Records for this task START

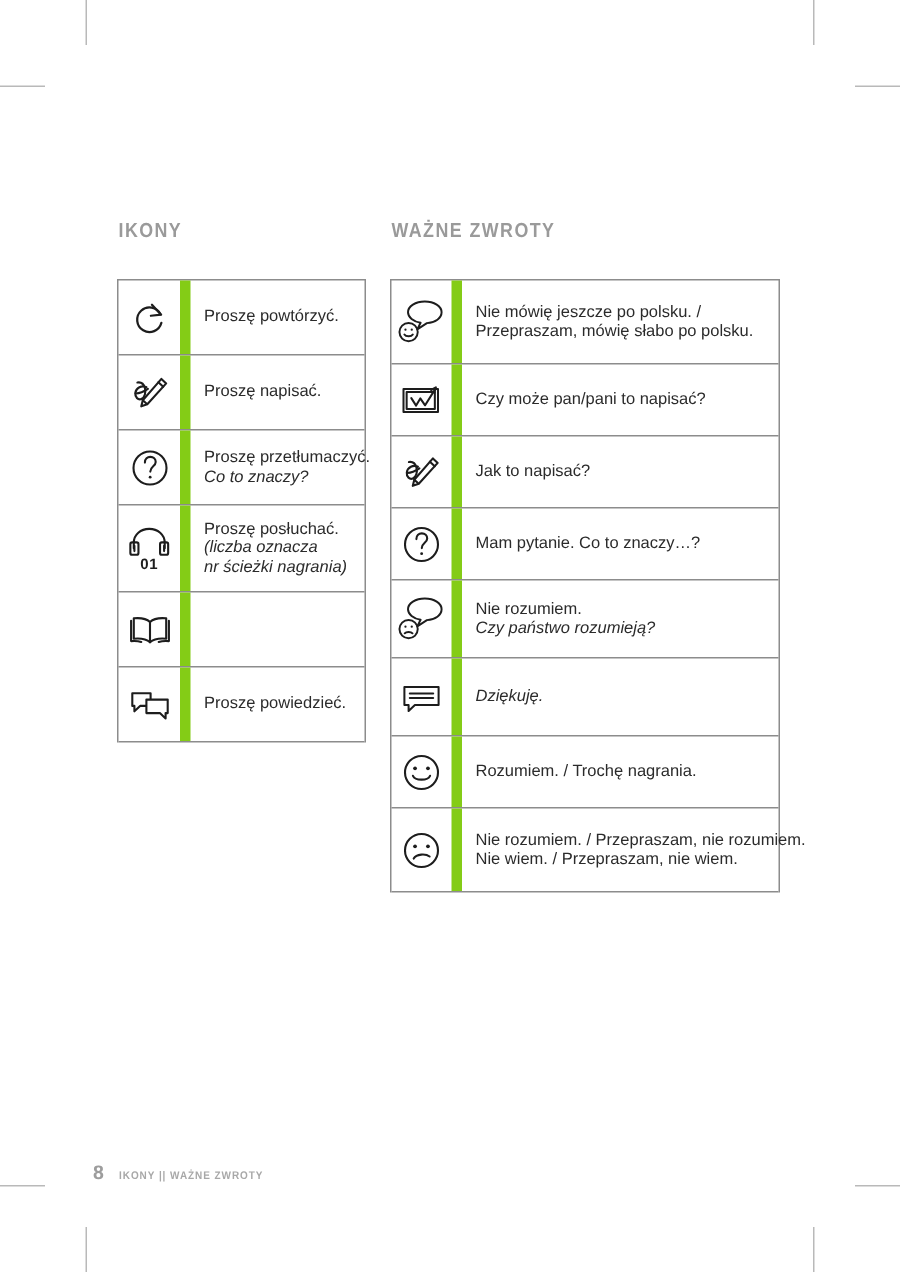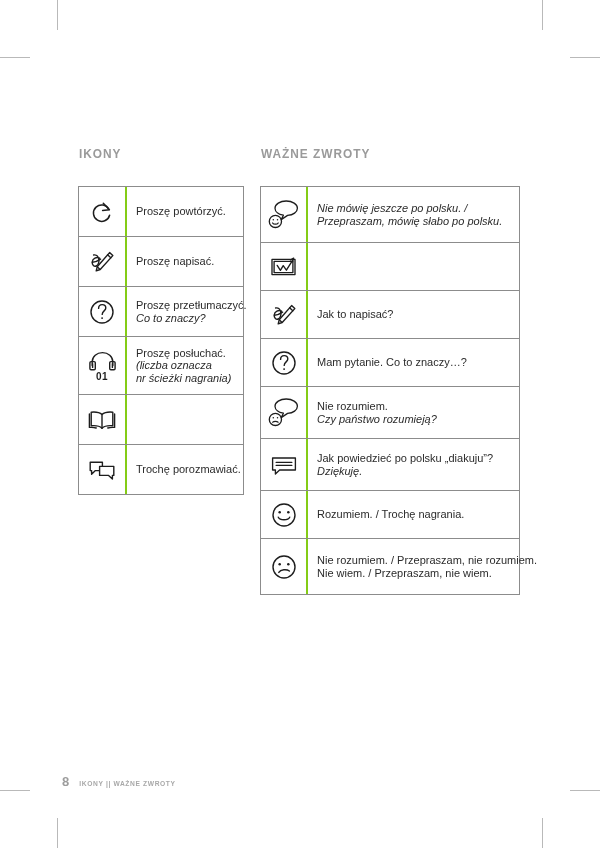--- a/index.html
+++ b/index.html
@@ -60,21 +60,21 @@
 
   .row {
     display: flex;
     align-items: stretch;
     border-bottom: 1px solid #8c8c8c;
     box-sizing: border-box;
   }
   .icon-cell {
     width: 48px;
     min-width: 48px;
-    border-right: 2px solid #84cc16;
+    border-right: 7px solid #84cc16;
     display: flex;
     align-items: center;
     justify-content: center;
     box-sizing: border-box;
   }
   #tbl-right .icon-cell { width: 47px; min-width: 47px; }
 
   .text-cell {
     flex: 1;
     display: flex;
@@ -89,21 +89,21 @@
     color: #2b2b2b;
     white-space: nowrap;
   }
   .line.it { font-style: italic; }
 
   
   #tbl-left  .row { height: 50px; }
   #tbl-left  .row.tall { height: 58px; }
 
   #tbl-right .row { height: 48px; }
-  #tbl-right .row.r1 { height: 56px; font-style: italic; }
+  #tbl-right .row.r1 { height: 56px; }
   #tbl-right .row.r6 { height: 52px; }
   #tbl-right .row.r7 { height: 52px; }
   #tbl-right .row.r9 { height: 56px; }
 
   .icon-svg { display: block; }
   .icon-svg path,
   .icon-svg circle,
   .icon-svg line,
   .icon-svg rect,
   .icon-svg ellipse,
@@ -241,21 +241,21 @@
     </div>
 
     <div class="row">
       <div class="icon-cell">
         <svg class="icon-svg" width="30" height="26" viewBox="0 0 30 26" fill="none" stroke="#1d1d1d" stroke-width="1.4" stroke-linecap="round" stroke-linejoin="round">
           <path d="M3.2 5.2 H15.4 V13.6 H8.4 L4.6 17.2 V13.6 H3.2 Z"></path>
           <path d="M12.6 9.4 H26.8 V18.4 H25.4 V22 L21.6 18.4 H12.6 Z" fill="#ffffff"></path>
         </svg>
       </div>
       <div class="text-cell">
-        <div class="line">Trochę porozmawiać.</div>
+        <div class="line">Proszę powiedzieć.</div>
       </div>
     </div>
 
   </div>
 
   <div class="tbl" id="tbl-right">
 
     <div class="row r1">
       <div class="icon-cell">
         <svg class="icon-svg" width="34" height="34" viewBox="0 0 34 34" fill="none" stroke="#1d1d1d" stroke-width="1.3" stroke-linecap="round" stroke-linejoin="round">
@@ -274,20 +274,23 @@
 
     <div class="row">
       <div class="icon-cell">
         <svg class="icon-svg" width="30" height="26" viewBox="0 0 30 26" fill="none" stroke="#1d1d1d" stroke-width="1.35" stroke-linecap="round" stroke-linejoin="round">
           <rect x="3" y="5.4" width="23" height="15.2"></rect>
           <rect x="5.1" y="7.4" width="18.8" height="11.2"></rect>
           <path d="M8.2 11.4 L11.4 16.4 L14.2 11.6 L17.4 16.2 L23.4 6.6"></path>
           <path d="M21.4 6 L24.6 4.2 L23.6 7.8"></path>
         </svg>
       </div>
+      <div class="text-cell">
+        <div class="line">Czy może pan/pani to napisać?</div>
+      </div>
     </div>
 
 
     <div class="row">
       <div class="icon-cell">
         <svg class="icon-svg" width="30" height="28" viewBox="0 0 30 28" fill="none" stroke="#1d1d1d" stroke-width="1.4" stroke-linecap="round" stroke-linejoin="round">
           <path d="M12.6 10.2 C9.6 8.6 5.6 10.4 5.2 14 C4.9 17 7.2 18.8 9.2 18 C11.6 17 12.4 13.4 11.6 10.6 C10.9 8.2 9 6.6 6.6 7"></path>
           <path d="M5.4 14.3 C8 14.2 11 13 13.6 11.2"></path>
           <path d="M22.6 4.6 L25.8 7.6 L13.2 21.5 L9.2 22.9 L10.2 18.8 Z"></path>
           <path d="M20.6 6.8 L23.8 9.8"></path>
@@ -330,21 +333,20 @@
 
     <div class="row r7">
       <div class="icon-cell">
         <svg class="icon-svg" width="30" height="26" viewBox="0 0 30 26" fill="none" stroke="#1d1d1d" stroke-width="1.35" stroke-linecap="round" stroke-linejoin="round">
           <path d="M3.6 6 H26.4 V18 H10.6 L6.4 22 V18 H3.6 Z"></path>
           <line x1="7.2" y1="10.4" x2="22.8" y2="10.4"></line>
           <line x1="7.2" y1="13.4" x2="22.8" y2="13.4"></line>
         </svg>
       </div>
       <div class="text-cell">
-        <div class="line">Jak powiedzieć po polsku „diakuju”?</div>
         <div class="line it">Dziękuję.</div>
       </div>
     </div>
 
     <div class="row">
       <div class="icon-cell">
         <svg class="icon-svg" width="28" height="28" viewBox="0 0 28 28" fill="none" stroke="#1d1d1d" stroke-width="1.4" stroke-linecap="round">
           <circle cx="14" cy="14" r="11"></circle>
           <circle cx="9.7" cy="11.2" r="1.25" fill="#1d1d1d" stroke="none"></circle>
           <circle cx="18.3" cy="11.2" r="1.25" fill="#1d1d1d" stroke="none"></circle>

Records for this task END
Records for this task START

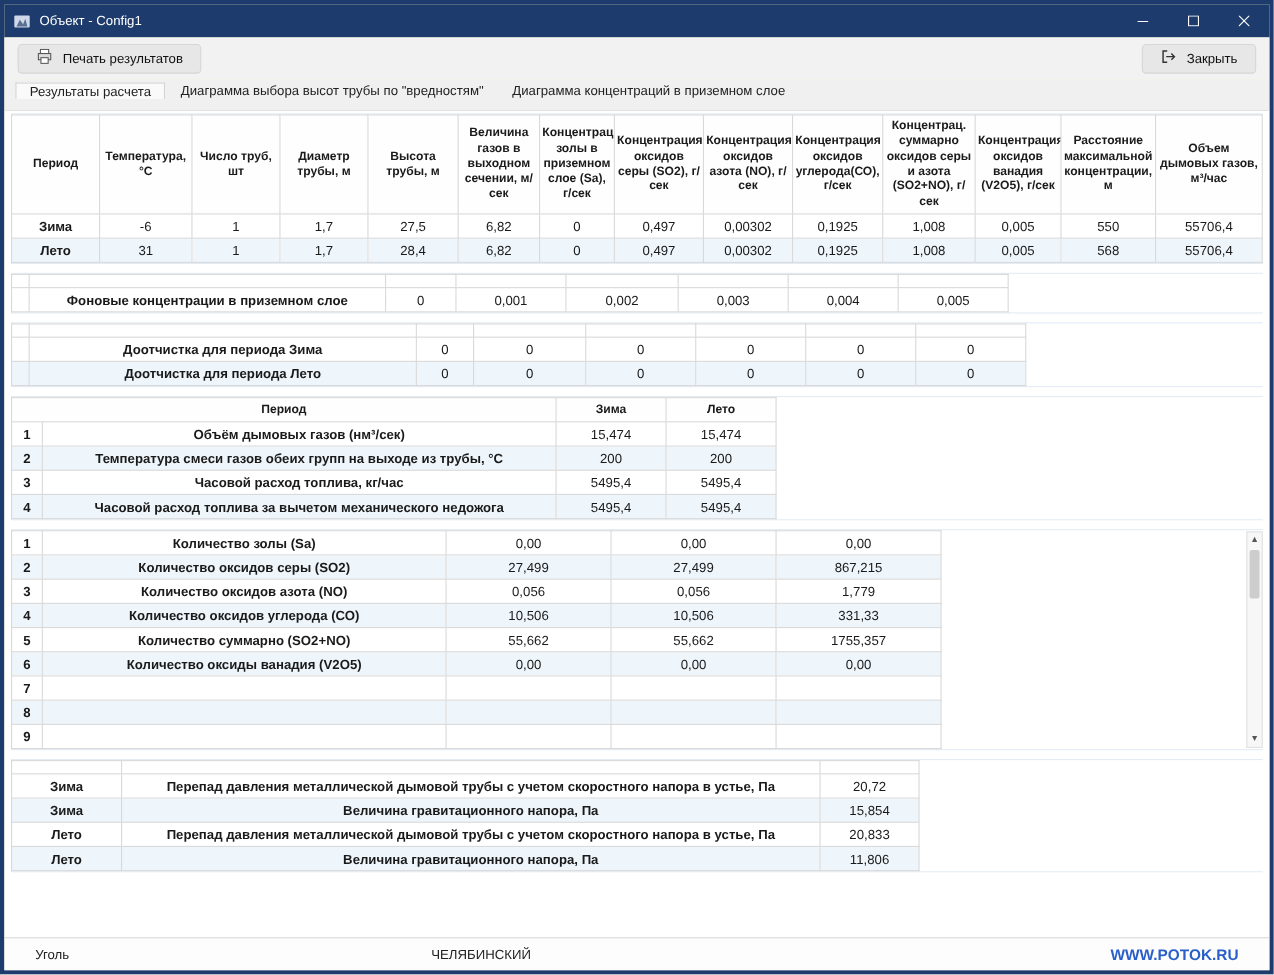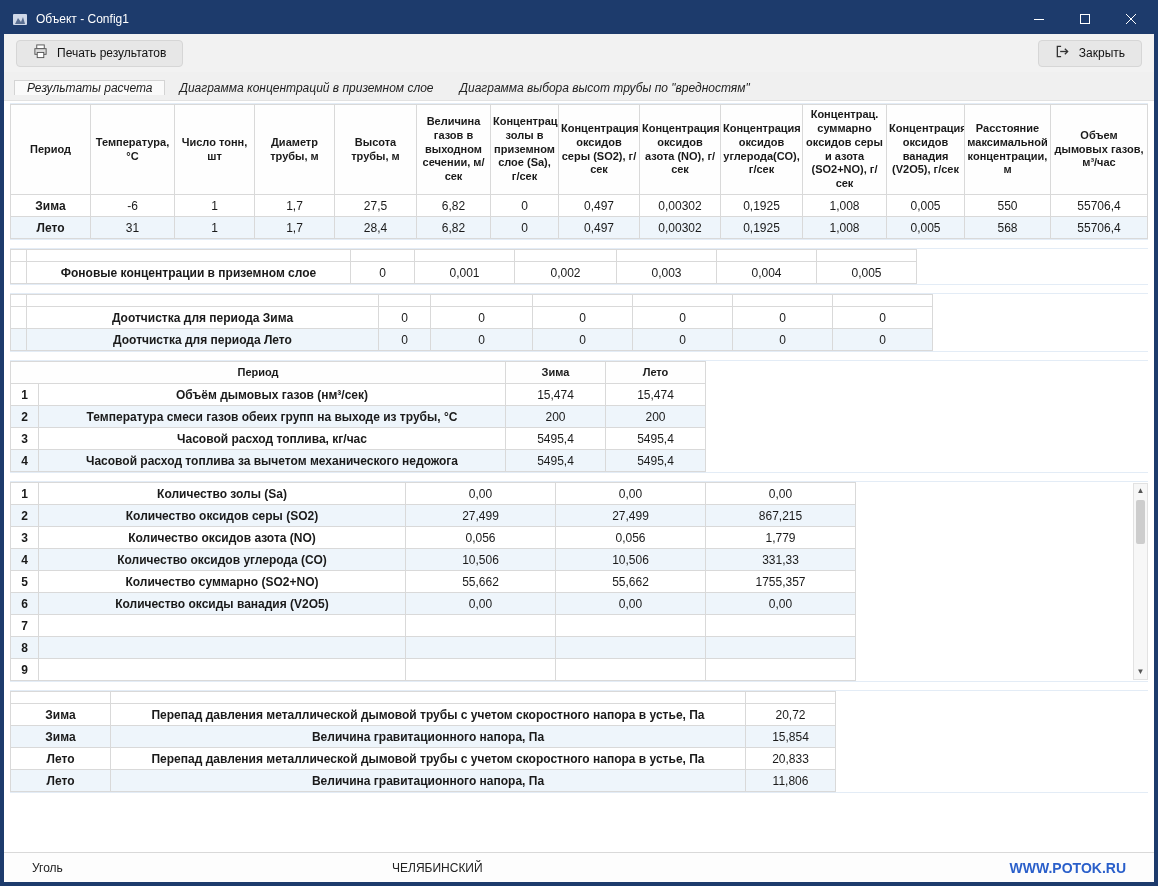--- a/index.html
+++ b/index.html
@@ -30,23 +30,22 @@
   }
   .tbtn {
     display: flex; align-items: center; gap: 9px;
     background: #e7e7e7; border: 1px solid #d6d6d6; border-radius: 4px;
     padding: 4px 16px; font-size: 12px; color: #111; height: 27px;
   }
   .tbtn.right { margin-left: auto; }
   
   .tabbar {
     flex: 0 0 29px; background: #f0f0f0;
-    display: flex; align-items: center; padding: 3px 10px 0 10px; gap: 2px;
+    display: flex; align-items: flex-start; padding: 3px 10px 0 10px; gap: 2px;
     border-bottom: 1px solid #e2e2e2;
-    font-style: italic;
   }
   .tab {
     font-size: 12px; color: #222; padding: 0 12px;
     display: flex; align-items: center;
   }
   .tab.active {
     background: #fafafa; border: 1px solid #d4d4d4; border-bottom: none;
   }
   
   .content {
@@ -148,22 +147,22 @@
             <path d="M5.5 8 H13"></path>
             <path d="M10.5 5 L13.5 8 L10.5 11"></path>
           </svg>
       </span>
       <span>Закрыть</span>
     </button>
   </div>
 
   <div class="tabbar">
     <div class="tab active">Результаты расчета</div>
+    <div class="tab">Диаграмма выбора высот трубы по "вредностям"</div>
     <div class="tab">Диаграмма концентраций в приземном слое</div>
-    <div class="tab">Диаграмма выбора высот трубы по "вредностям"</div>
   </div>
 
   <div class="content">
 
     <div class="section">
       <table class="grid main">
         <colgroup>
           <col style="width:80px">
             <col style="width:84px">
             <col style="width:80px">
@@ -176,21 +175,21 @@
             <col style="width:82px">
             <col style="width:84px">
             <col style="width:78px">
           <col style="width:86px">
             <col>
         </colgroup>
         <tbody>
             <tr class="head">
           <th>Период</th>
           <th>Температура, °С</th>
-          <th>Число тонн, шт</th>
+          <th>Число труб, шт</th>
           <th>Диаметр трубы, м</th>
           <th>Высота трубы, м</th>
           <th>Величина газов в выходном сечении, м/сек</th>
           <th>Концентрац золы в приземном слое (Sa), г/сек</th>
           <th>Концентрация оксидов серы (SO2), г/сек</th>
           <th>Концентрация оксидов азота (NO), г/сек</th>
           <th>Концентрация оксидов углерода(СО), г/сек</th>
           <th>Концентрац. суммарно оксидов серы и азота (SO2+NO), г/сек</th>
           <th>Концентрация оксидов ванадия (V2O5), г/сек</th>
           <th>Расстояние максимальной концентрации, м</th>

Records for this task END

Precisely the lines between those holding "в приземном слое</div>" and "<th>Расстояние максимальной концентрации, м</th>", inclusive, are to be reproduced from the listing above, with nothing added.

Output for this exercise
     <div class="tab">Диаграмма концентраций в приземном слое</div>
-    <div class="tab">Диаграмма выбора высот трубы по "вредностям"</div>
   </div>
 
   <div class="content">
 
     <div class="section">
       <table class="grid main">
         <colgroup>
           <col style="width:80px">
             <col style="width:84px">
             <col style="width:80px">
@@ -176,21 +175,21 @@
             <col style="width:82px">
             <col style="width:84px">
             <col style="width:78px">
           <col style="width:86px">
             <col>
         </colgroup>
         <tbody>
             <tr class="head">
           <th>Период</th>
           <th>Температура, °С</th>
-          <th>Число тонн, шт</th>
+          <th>Число труб, шт</th>
           <th>Диаметр трубы, м</th>
           <th>Высота трубы, м</th>
           <th>Величина газов в выходном сечении, м/сек</th>
           <th>Концентрац золы в приземном слое (Sa), г/сек</th>
           <th>Концентрация оксидов серы (SO2), г/сек</th>
           <th>Концентрация оксидов азота (NO), г/сек</th>
           <th>Концентрация оксидов углерода(СО), г/сек</th>
           <th>Концентрац. суммарно оксидов серы и азота (SO2+NO), г/сек</th>
           <th>Концентрация оксидов ванадия (V2O5), г/сек</th>
           <th>Расстояние максимальной концентрации, м</th>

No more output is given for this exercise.